Homeostatic normalization of alpha brain rhythms within the default-mode network and reduced symptoms in PTSD following a randomized controlled trial of EEG neurofeedback 

Abstract

Collective research has identified a key electroencephalogram (EEG) signature in patients with posttraumatic stress disorder (PTSD), consisting of abnormally reduced alpha (8-12 Hz) rhythms. We conducted a 20-session, double-blind, randomized controlled trial of alpha-desynchronizing neurofeedback in patients with PTSD over 20-weeks. Our objective was to provide mechanistic evidence underlying potential clinical improvements by examining changes in aberrant PTSD brain rhythms (namely, alpha oscillations) as a function of neurofeedback treatment.

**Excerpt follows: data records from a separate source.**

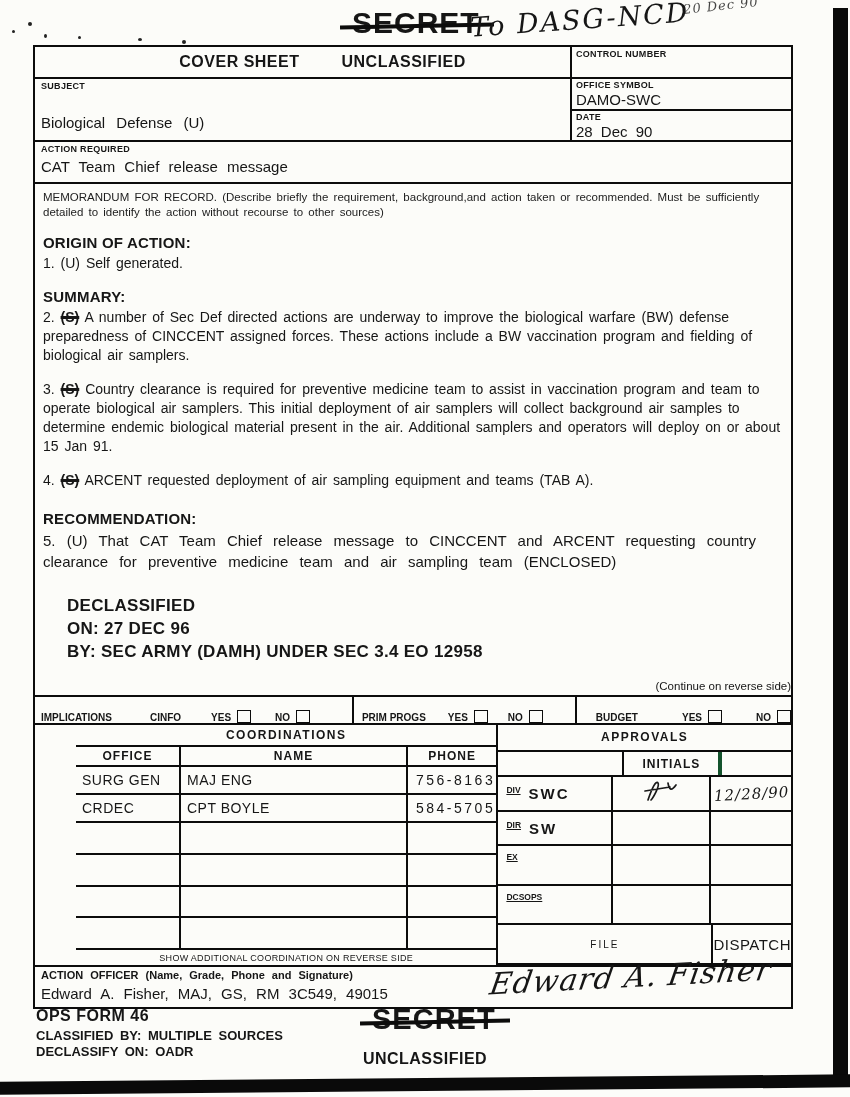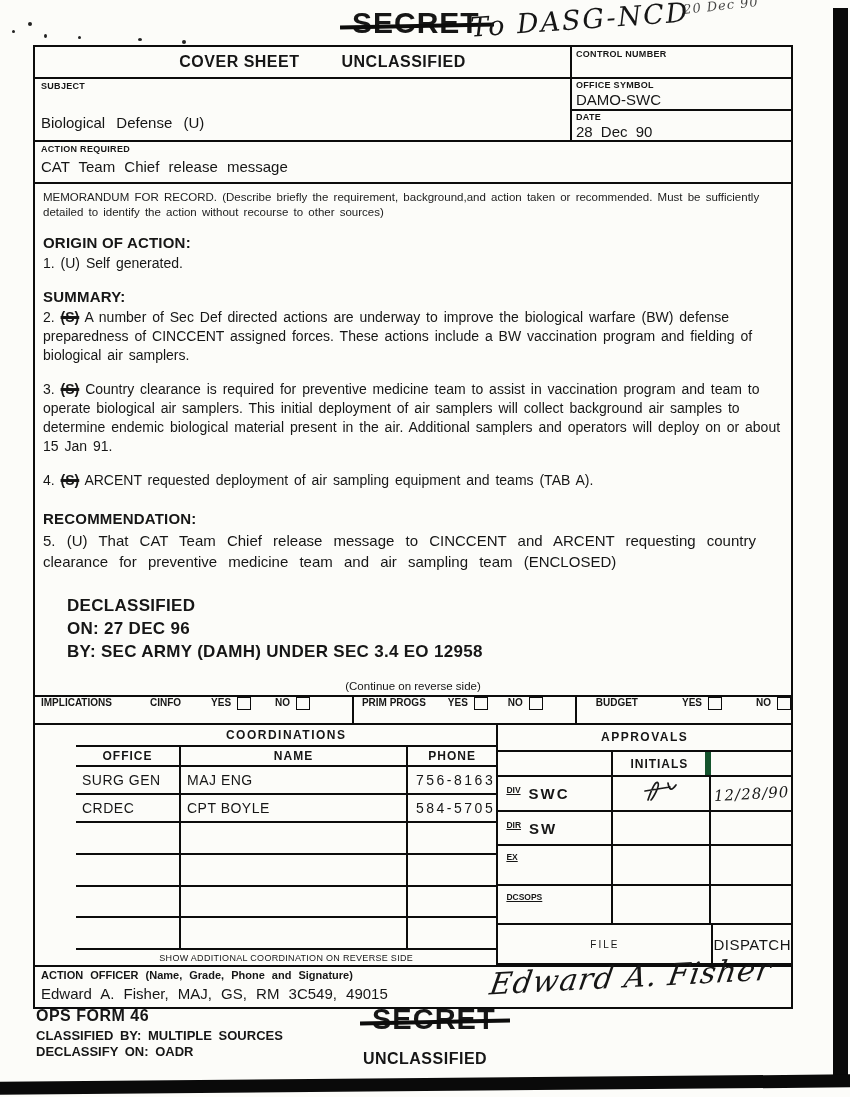--- a/index.html
+++ b/index.html
@@ -67,7 +67,7 @@
   .m-para.wide { font-size:15px; line-height:21px; word-spacing:7px; }
   .sclass { text-decoration:line-through; text-decoration-thickness:2.5px; font-weight:bold; }
   .declass { margin:22px 0 0 24px; font-size:17px; font-weight:bold; line-height:23px; letter-spacing:.3px; }
-  .continue-note { position:absolute; bottom:3px; left:0; right:0; text-align:center; font-size:11.5px; }
+  .continue-note { position:absolute; bottom:3px; left:0; right:0; text-align:right; font-size:11.5px; }
   
   .impl-row { height:28px; font-size:10px; font-weight:bold; }
   .impl-sec { display:flex; align-items:flex-start; }

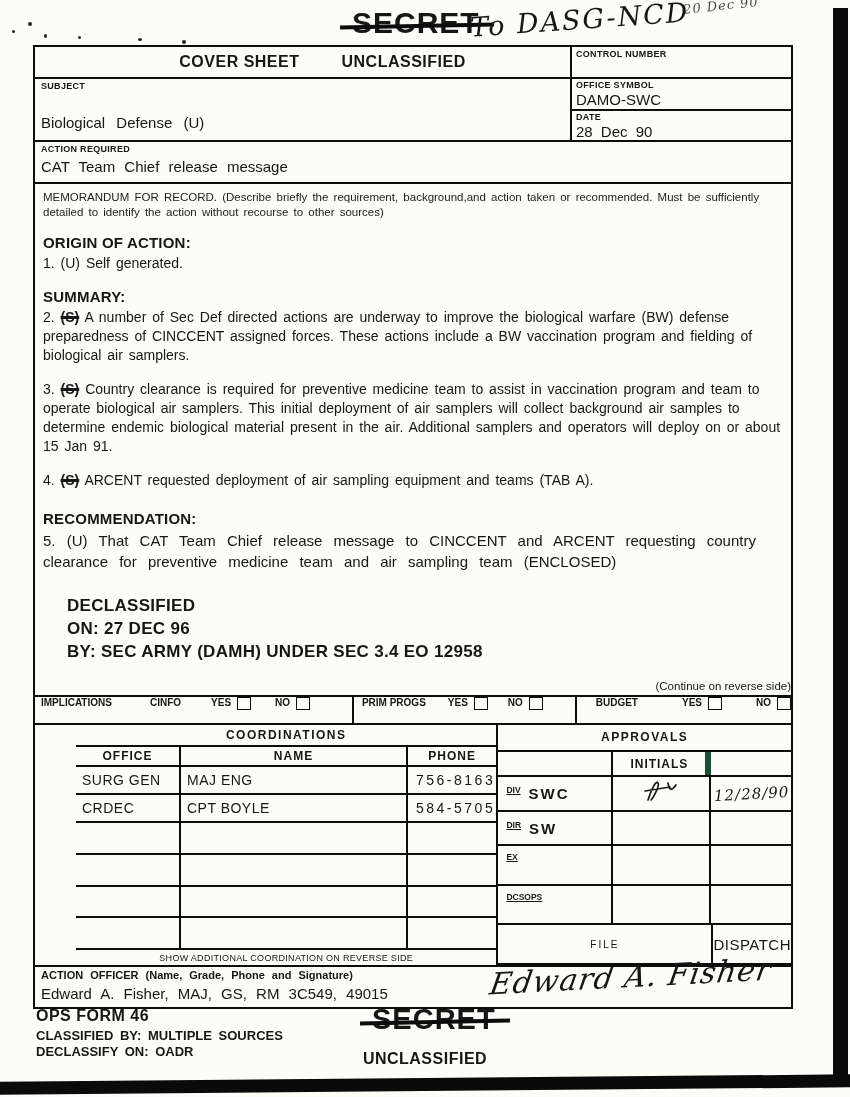--- a/index.html
+++ b/index.html
@@ -70,7 +70,7 @@
   .continue-note { position:absolute; bottom:3px; left:0; right:0; text-align:right; font-size:11.5px; }
   
   .impl-row { height:28px; font-size:10px; font-weight:bold; }
-  .impl-sec { display:flex; align-items:flex-start; }
+  .impl-sec { display:flex; align-items:flex-end; }
   .impl-sec1 { width:322px; }
   .impl-sec2 { width:225px; }
   .impl-sec3 { flex:1; }

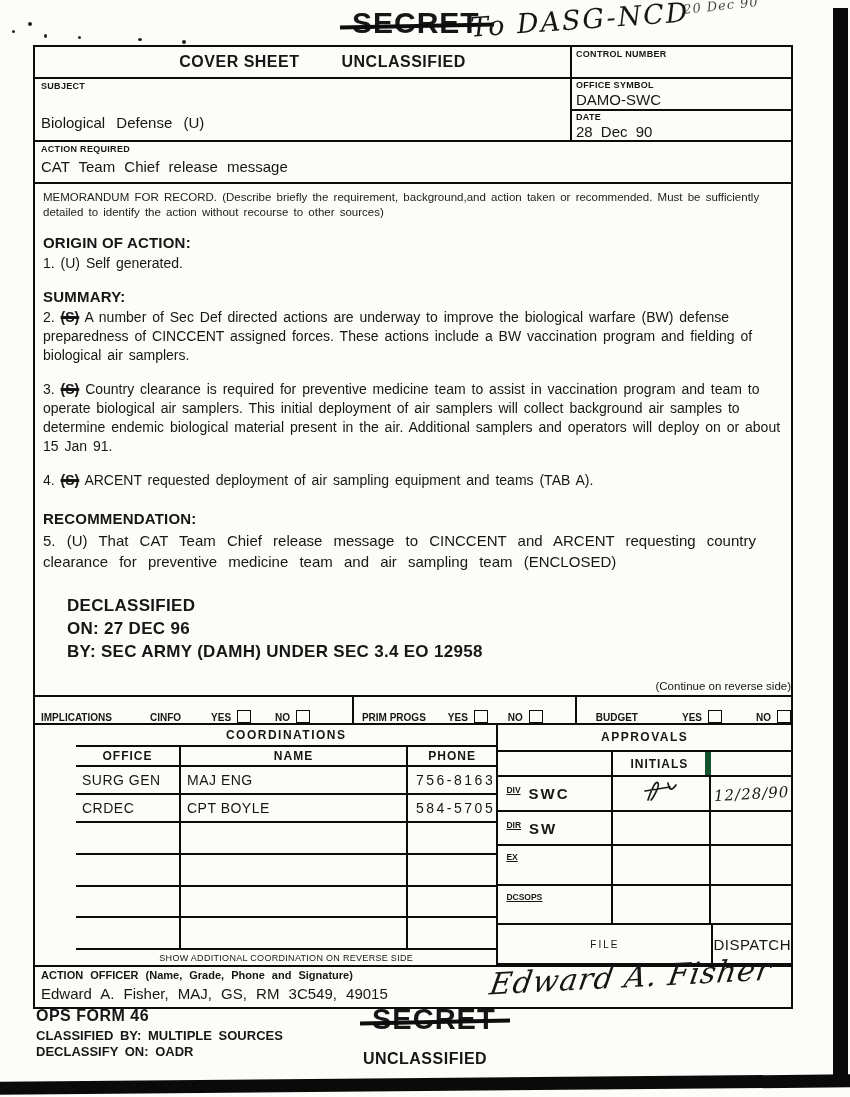--- a/index.html
+++ b/index.html
@@ -280,7 +280,7 @@
         <div class="t-title">APPROVALS</div>
         <div class="t-sub">
           <div class="c-alabel"></div>
-          <div class="c-init bl" style="border-right:6px solid #14532d;">INITIALS</div>
+          <div class="c-init bl" style="border-right:4px solid #14532d;margin-left:11px;">INITIALS</div>
           <div class="c-adate"></div>
         </div>
         <div class="t-r h35">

We randomly assigned participants with a primary diagnosis of PTSD (n = 38) to either an experimental group (n = 20) or sham-control group (n = 18). A multi-channel EEG cap was used to record whole-scalp resting-state activity pre- and post-neurofeedback treatment, for both the experimental and sham-control PTSD groups.

We firstly observed significantly reduced relative alpha source power at baseline in patients with PTSD as compared to an age/sex-matched group of neurotypical healthy controls (n = 32), primarily within regions of the anterior default mode network. Post-treatment, we found that only PTSD patients in the experimental NFB group demonstrated significant alpha resynchronization within areas that displayed abnormally low alpha power at baseline. In parallel, we observed significantly decreased PTSD severity scores in the experimental neurofeedback group only, when comparing baseline to post-treatment (Cohen’s d = 0.77) and 3-month follow-up scores (Cohen’s d = 0.75), with a remission rate of 60.0% at the 3-month follow-up.

Overall, our results indicate that neurofeedback training has the capacity to rescue pathologically reduced alpha rhythmicity, a functional biomarker that has repeatedly been linked to symptoms of hyperarousal and cortical disinhibition in PTSD. This randomized-controlled trial provides long-term evidence suggesting that the “alpha rebound effect” (i.e., homeostatic alpha resynchronization) occurs within key regions of the default mode network previously implicated in PTSD.